The argument I'll make has already been touched upon by Wittgenstein and Epicurus, but I didn't know this until after I'd made the discovery for myself.
Wittgenstein asserted that "death is not an event in life", whilst Epicurus claimed that "death is nothing to us."
In my view, for all intents and purposes, death does not even exist, except in the case of other people.
I have no religion and nor belief in the afterlife. So how can I not believe in death? Am I saying that we can somehow survive death? Not quite.
Current scientific knowledge suggests that consciousness is an emergent property of the brain. We know this because objects without a brain show no sign of consciousness. (Actually I might argue against this is in a later post).
Shutting down parts of the brain literally shuts down certain aspects of consciousness. For instance, when we sleep, the frontal lobe becomes largely inactive, meaning that we can experience things with no continuity whatsoever and not question our reality.

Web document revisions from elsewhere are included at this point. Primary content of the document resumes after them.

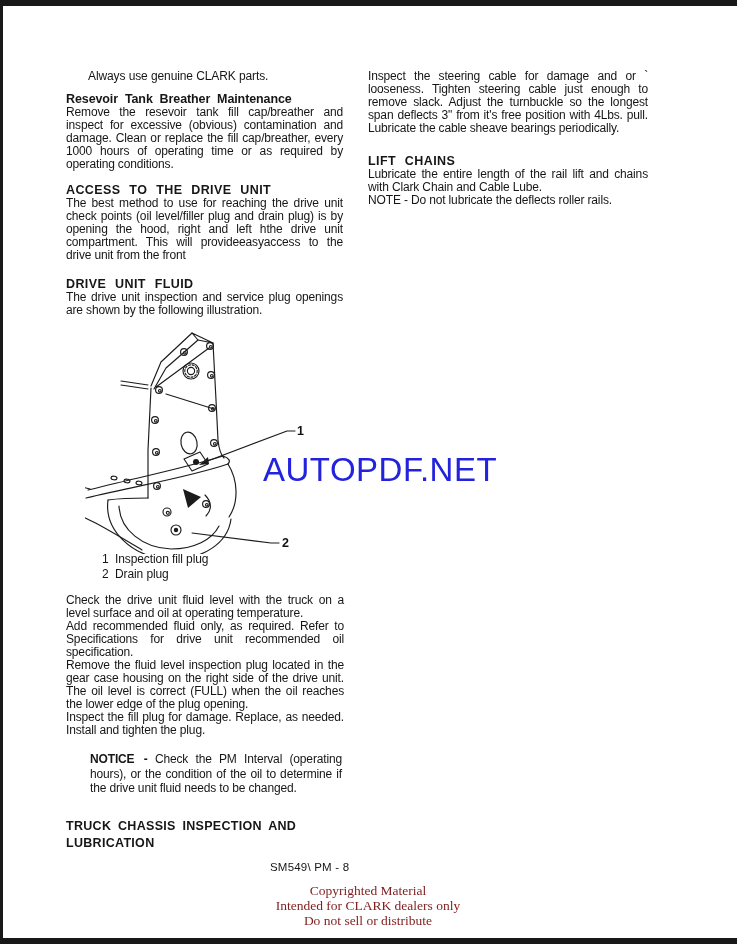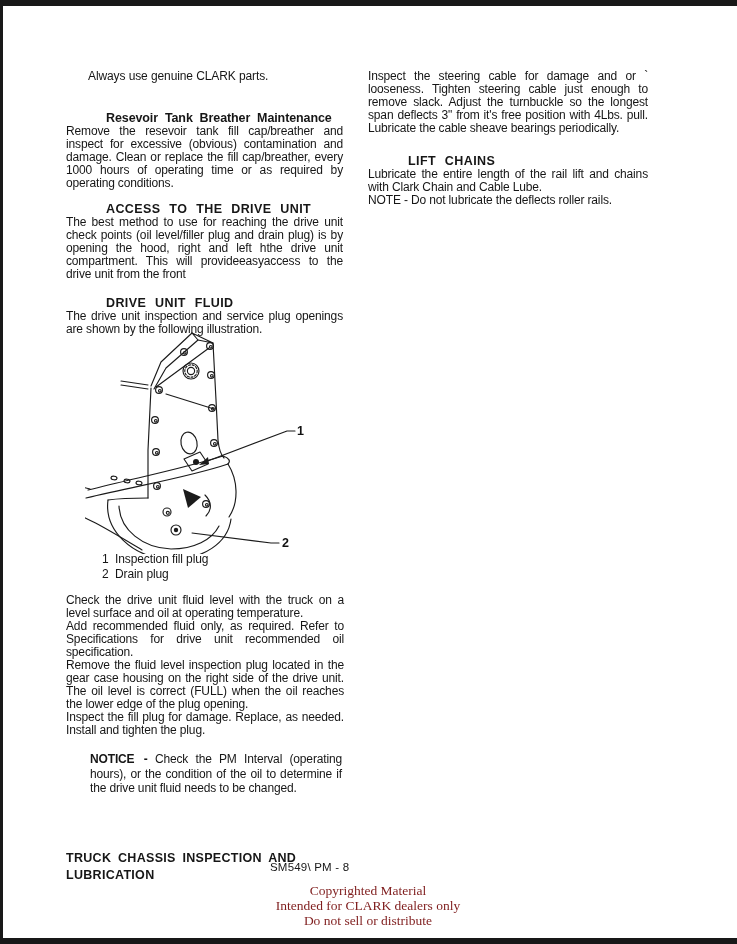"Always use genuine CLARK parts." .intro { margin-bottom: 29px -> 10px }
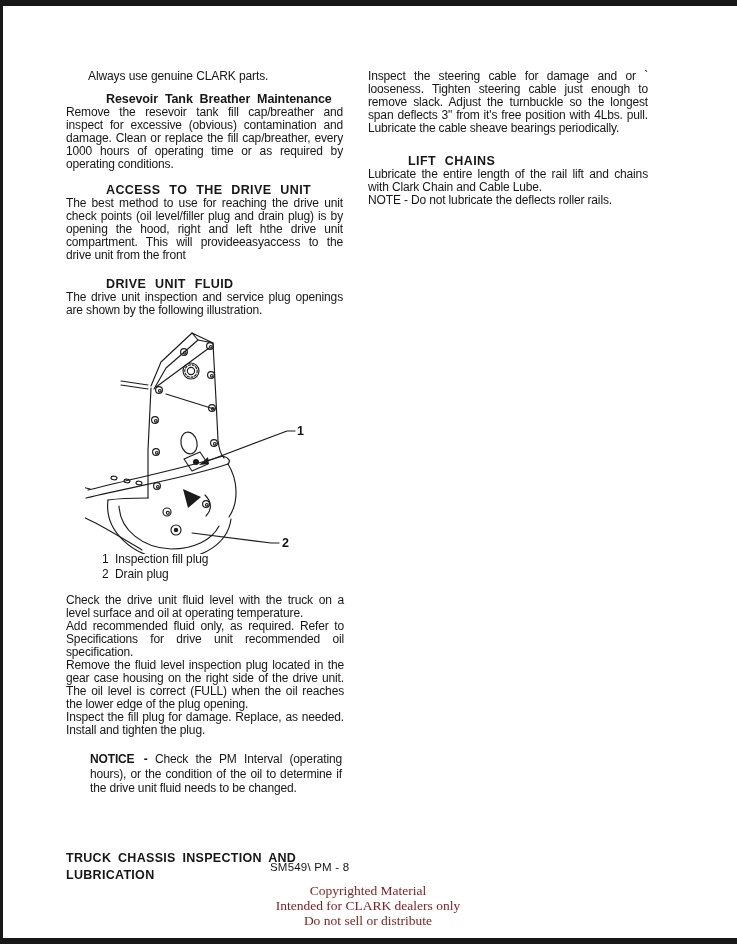"Resevoir Tank Breather Maintenance" .subhead { margin-left: 40px -> none }
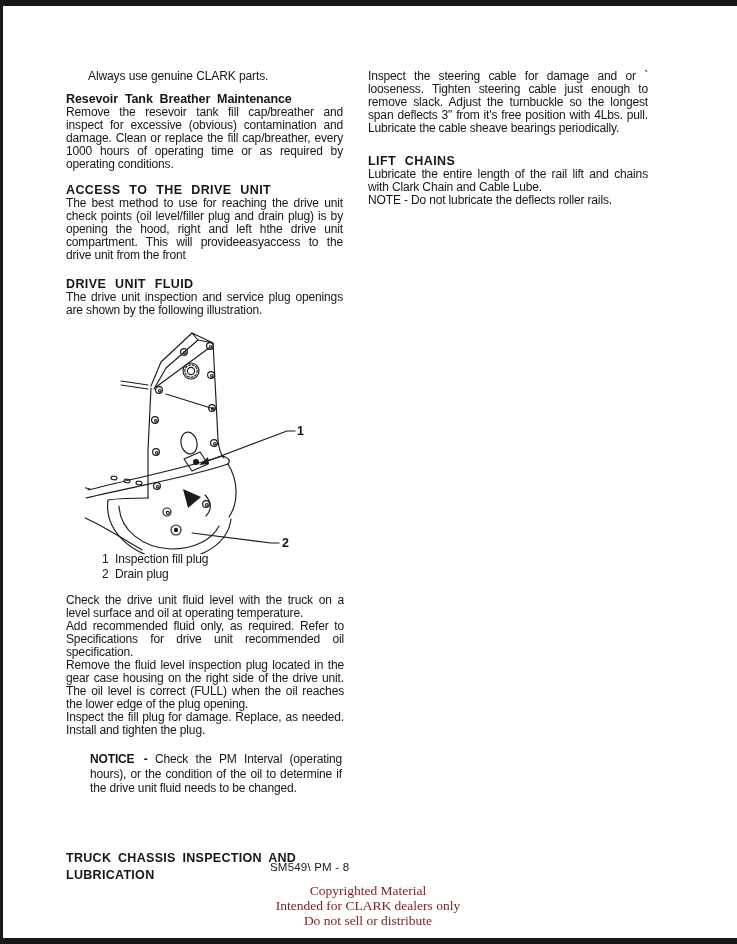"AUTOPDF.NET" div.watermark { html: none -> <div>AUTOPDF.NET</div> }
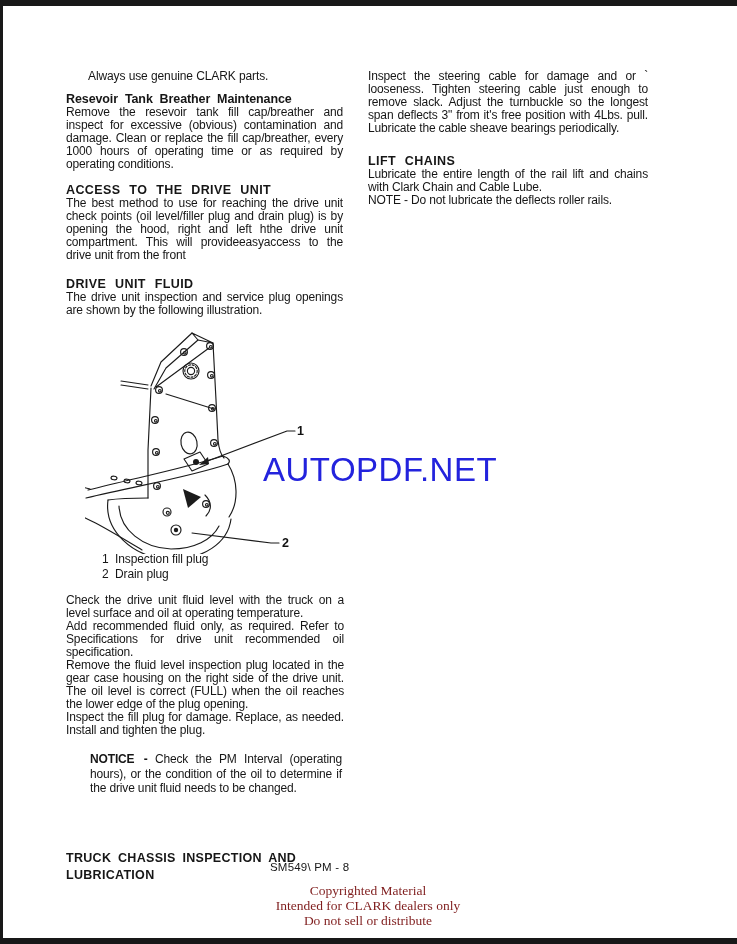"TRUCK CHASSIS INSPECTION AND LUBRICATION" .truck-head { margin-top: 32px -> none }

In a dream, maybe you are in a car but you're at work but your grandmother is there and then you're in her house and she's baking cookies which you can't manage to put into your mouth even though she died years ago. And yet you won't suspect that anything is wrong.
This shows how deeply connected to consciousness the brain is. When we die, our entire brains shut off. So too, I argue, must our experience.
But human beings (and presumably other animals) live subjectively. Sure, we do science to try and find objective truth about the world, but all that really exists to us is what we are experiencing.
I assume the moon is still there right now, but I'm inside and my curtains are closed, so whether it is or not makes no difference to me, unless I feel the effects of a disappeared moon directly (which is likely).
So all that really exists to me is what I experience. I will never experience death, only the moments just before.
Therefore, from a first person perspective, death never arrives.
The time for which you are alive, is all the time you will ever know. It is eternity.
Wittgenstein sums it up better then I'd ever be able:
"If we take eternity to mean not infinite temporal duration but timelessness, then eternal life belongs to those who live in the present."
In which case, belief in an afterlife does not mean living forever. It means always waiting for death, not being present now. If we accept that this life expressed as the consciousness we experience right now until the second our brain shuts down completely is the only life we are given, then we must live in the present and we must live forever.